Invoice intake that books the routine and escalates the rest

Trigger: watched folder · Pattern: extract → threshold gate → book or pause · Sample: examples/use-cases/invoice-approval.toml · Status: runs today (intel-remote,schema,tools-http-tls,trigger-fs-watch)

The problem

Accounts payable is a pipeline of judgment calls that are 95% routine: vendor, amount, PO number, book it. The 5% — an amount that's too big, a PO that's missing, a vendor nobody recognizes — is why a human reads all 100%. Automating the 95% with classic OCR templates breaks every time a vendor redesigns their invoice; automating it with an unsupervised LLM means the one hallucinated amount ends up in your ledger.

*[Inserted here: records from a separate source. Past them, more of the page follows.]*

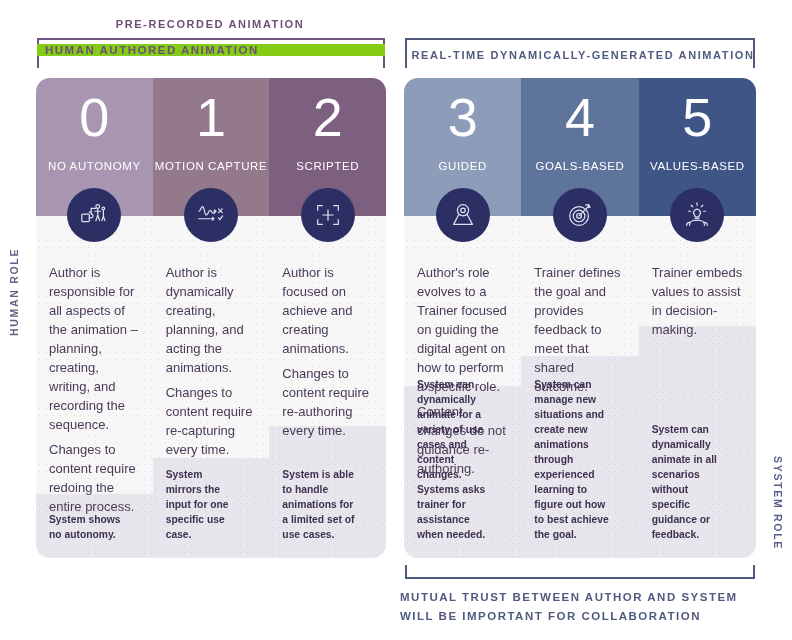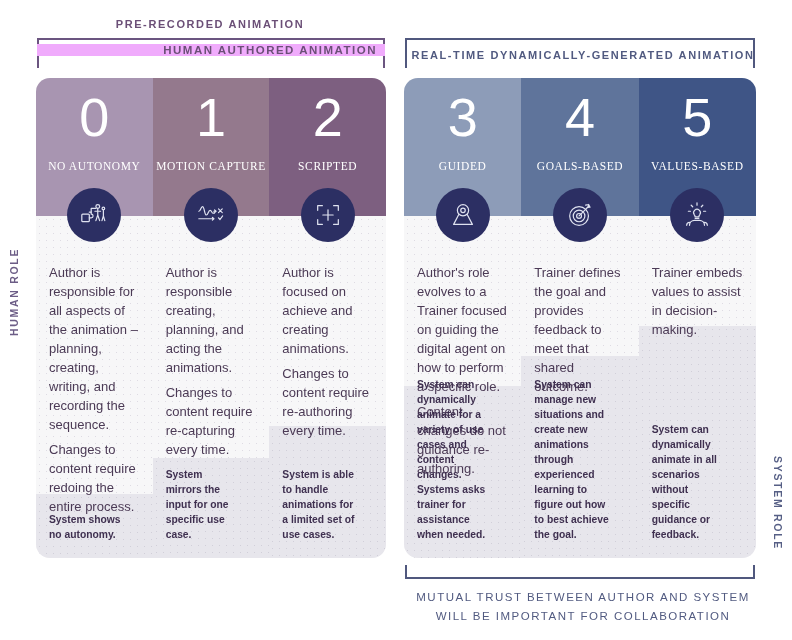--- a/index.html
+++ b/index.html
@@ -30,26 +30,26 @@
     border: 2px solid #5c5483;
     border-top-width: 2px;
     border-bottom: none;
   }
   .bracket-left  { left: 37px;  top: 38px; width: 348px; border-color:#6b5580; }
   .bracket-right { left: 405px; top: 38px; width: 350px; border-color:#50587e; }
 
   .bracket-label {
     position: absolute;
     top: 44px;
-    text-align: right;
+    text-align: left;
     font-size: 11.5px;
     font-weight: 700;
     letter-spacing: 1.5px;
     white-space: nowrap;
-    background: #f0abfc;
+    background: #84cc16;
     padding: 0 8px;
   }
   .bl-left  { left: 37px;  width: 348px; color:#6b4f77; }
   .bl-right { left: 405px; width: 350px; color:#515a80; }
 
   
   .panel {
     position: absolute;
     top: 78px;
     height: 480px;
@@ -97,21 +97,20 @@
     font-family: "Liberation Sans", sans-serif;
   }
   .head .lbl {
     margin-top: 16px;
     font-size: 11.5px;
     font-weight: 400;
     letter-spacing: 0.6px;
     color: #ffffff;
     text-align: left;
     white-space: nowrap;
-    font-family: Liberation Serif, serif;
   }
 
   
   .badge {
     position: absolute;
     top: 110px;
     left: 50%;
     transform: translateX(-50%);
     width: 54px; height: 54px;
     border-radius: 50%;
@@ -186,23 +185,23 @@
   
   .bottom-bracket {
     position: absolute;
     left: 405px; top: 565px; width: 350px; height: 14px;
     border: 2px solid #50587e;
     border-top: none;
   }
   .bottom-caption {
     position: absolute;
     left: 400px; top: 588px; width: 366px;
-    text-align: center;
+    text-align: left;
     font-size: 11.5px;
-    font-weight: 400;
+    font-weight: 700;
     letter-spacing: 1.5px;
     line-height: 1.65;
     color: #515a80;
   }
 </style>
 </head>
 <body>
 
 <div class="stage">
 
@@ -253,21 +252,21 @@
               <path d="M19 12l2.2 0M19.8 10.5l1.6 1.5-1.6 1.5"></path>
               <path d="M3 20h15.5M17.5 18.5l1.6 1.5-1.6 1.5"></path>
               <path d="M24 9.5l4 4M28 9.5l-4 4"></path>
               <path d="M24 19l1.6 1.8L28.4 17"></path>
             </svg>
           </div>
           <div class="stair" style="height: 100px; background: rgb(231, 230, 236);">
             <div class="stair-inner"></div>
           </div>
           <div class="body-text">
-            <p>Author is responsible creating, planning, and acting the animations.</p>
+            <p>Author is dynamically creating, planning, and acting the animations.</p>
             <p>Changes to content require re-capturing every time.</p>
           </div>
           <div class="sys-text">System mirrors the input for one specific use case.</div>
         </div>
         <div class="col">
           <div class="head" style="background: rgb(125, 95, 128);">
             <div class="num">2</div>
             <div class="lbl">SCRIPTED</div>
           </div>
           <div class="badge" style="background: rgb(44, 47, 99);">

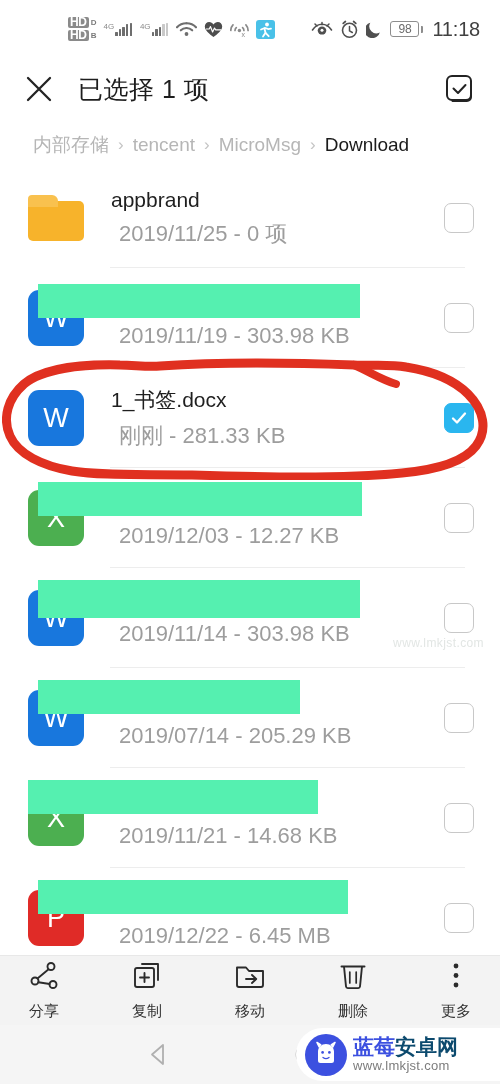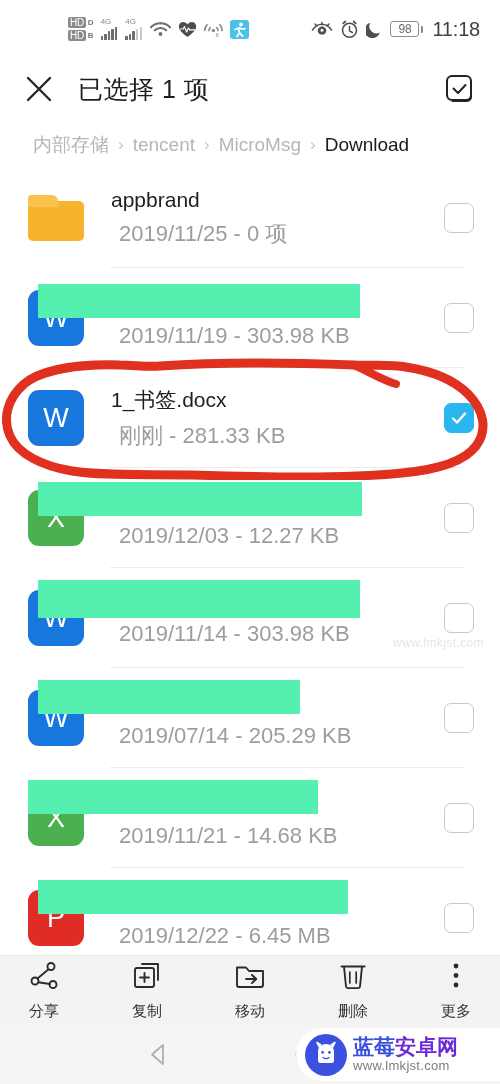--- a/index.html
+++ b/index.html
@@ -21,29 +21,29 @@
     width: 500px; height: 58px;
     display: flex; align-items: center;
     padding: 0 14px;
     background: #ffffff;
   }
   .sb-left { display: flex; align-items: center; gap: 3px; margin-left: 54px; }
   .sb-right { display: flex; align-items: center; gap: 7px; margin-left: auto; margin-right: 6px; }
   .hd-stack { display: flex; flex-direction: column; gap: 2px; }
   .hd-row { display: flex; align-items: center; gap: 2px; }
   .hd-box {
-    font-size: 10px; font-weight: normal; color: #ffffff;
+    font-size: 12px; font-weight: bold; color: #ffffff;
     background: #8a8a8a; border-radius: 2px;
     padding: 0px 2px; line-height: 11px;
     letter-spacing: -0.3px;
   }
   .hd-d {
     font-size: 8px; color: #7a7a7a; font-weight: bold; line-height: 10px;
   }
-  .sig-group { display: flex; align-items: flex-end; gap: 1px; flex-direction: column; }
+  .sig-group { display: flex; align-items: flex-end; gap: 1px; }
   .sig-label { font-size: 8px; color: #8a8a8a; align-self: flex-start; line-height:8px; }
   .bars { display: flex; align-items: flex-end; gap: 1.2px; height: 13px; }
   .bars i { width: 2.4px; background: #6e6e6e; display: block; border-radius: .5px; }
   .bars i:nth-child(1){height:4px}
   .bars i:nth-child(2){height:6.5px}
   .bars i:nth-child(3){height:9px}
   .bars i:nth-child(4){height:11.5px}
   .bars i:nth-child(5){height:13px}
   .bars.weak i:nth-child(4){background:#c9c9c9}
   .bars.weak i:nth-child(5){background:#c9c9c9}
@@ -211,21 +211,21 @@
     width: 42px; height: 42px; border-radius: 50%;
     background: #3c50e0; flex: 0 0 42px;
     display:flex;align-items:center;justify-content:center;
   }
   .wm-txt { display:flex; flex-direction:column; gap:1px; }
   .wm-title {
     font-size: 21px; font-weight: bold; letter-spacing: 0px;
     line-height: 22px; white-space: nowrap;
   }
   .wm-title .b { color: #3c50e0; }
-  .wm-title .k { color: #6d28d9; }
+  .wm-title .k { color: #0c4a6e; }
   .wm-url {
     font-size: 13px; color: #7c7c7c; letter-spacing: 0.3px;
     line-height: 14px; white-space: nowrap;
   }
   .wm-faint {
     position: absolute; right: 16px; top: 636px;
     font-size: 12px; color: #e2e6e4; letter-spacing: .4px;
     pointer-events: none;
   }
 </style>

The shape you actually want: a machine that extracts and routes, a threshold that's written down, and a human who only sees exceptions.

What the agent does

Your scanner/email pipeline drops invoice text into a watched folder; the workflow fires on file creation (fs_watch, debounced).
One LLM step extracts {vendor, amount, currency, po_number, requires_review} — schema-enforced, with up to two repair rounds if the model emits something malformed. The prompt encodes the policy: over $2,500, missing PO, or any uncertainty → requires_review: true. The schema makes that a hard boolean.
A condition node routes on the boolean:
- false → POST to the accounting API; the invoice is booked.
- true → the run checkpoints (pause_for_approval) until the controller resumes it after a look.
Either way, the structured record is archived next to the books, and the audit log holds the whole story per invoice.

[[nodes]]
id = "gate"
type = "condition"
expr = "extract.parsed.requires_review"

One boolean, one declared edge each way. That's the approval policy — versioned, diffable, signable.

Why finance can sign off on this

The threshold is in the file, not in the model's head. When the controller asks "what auto-books?", the answer is a line in a version-controlled workflow, not "whatever the AI feels is fine." Changing $2,500 to $5,000 is a reviewed pull request.
Uncertainty fails toward humans. The schema's requires_review must be true when extraction is shaky — and even a model that somehow emits garbage gets caught by schema validation and bounded repair, then a declared failure. There is no path where "couldn't parse it" becomes "booked it anyway."
The budgets protect the books and the bill. max_fs_write_mb, token caps, and a 90-second deadline per invoice mean a poison file can't wedge the pipeline or run up a model bill.
Replayable evidence. Run with --record and every booking has a machine-readable trail: file in, fields out, gate decision, API response. Auditors love this more than they love you.

Honest limits

The sample reads text (exports from your scanner or email parser). Native PDF/image parsing is deliberately not in the runtime — put an OCR step upstream, or wire a document-parsing MCP server (gap analysis §7).
Approvals happen by resuming a run id. A queue UI for pending approvals is on the control-plane roadmap — today, agentd --list-checkpoints and the /inspect page are the workbench.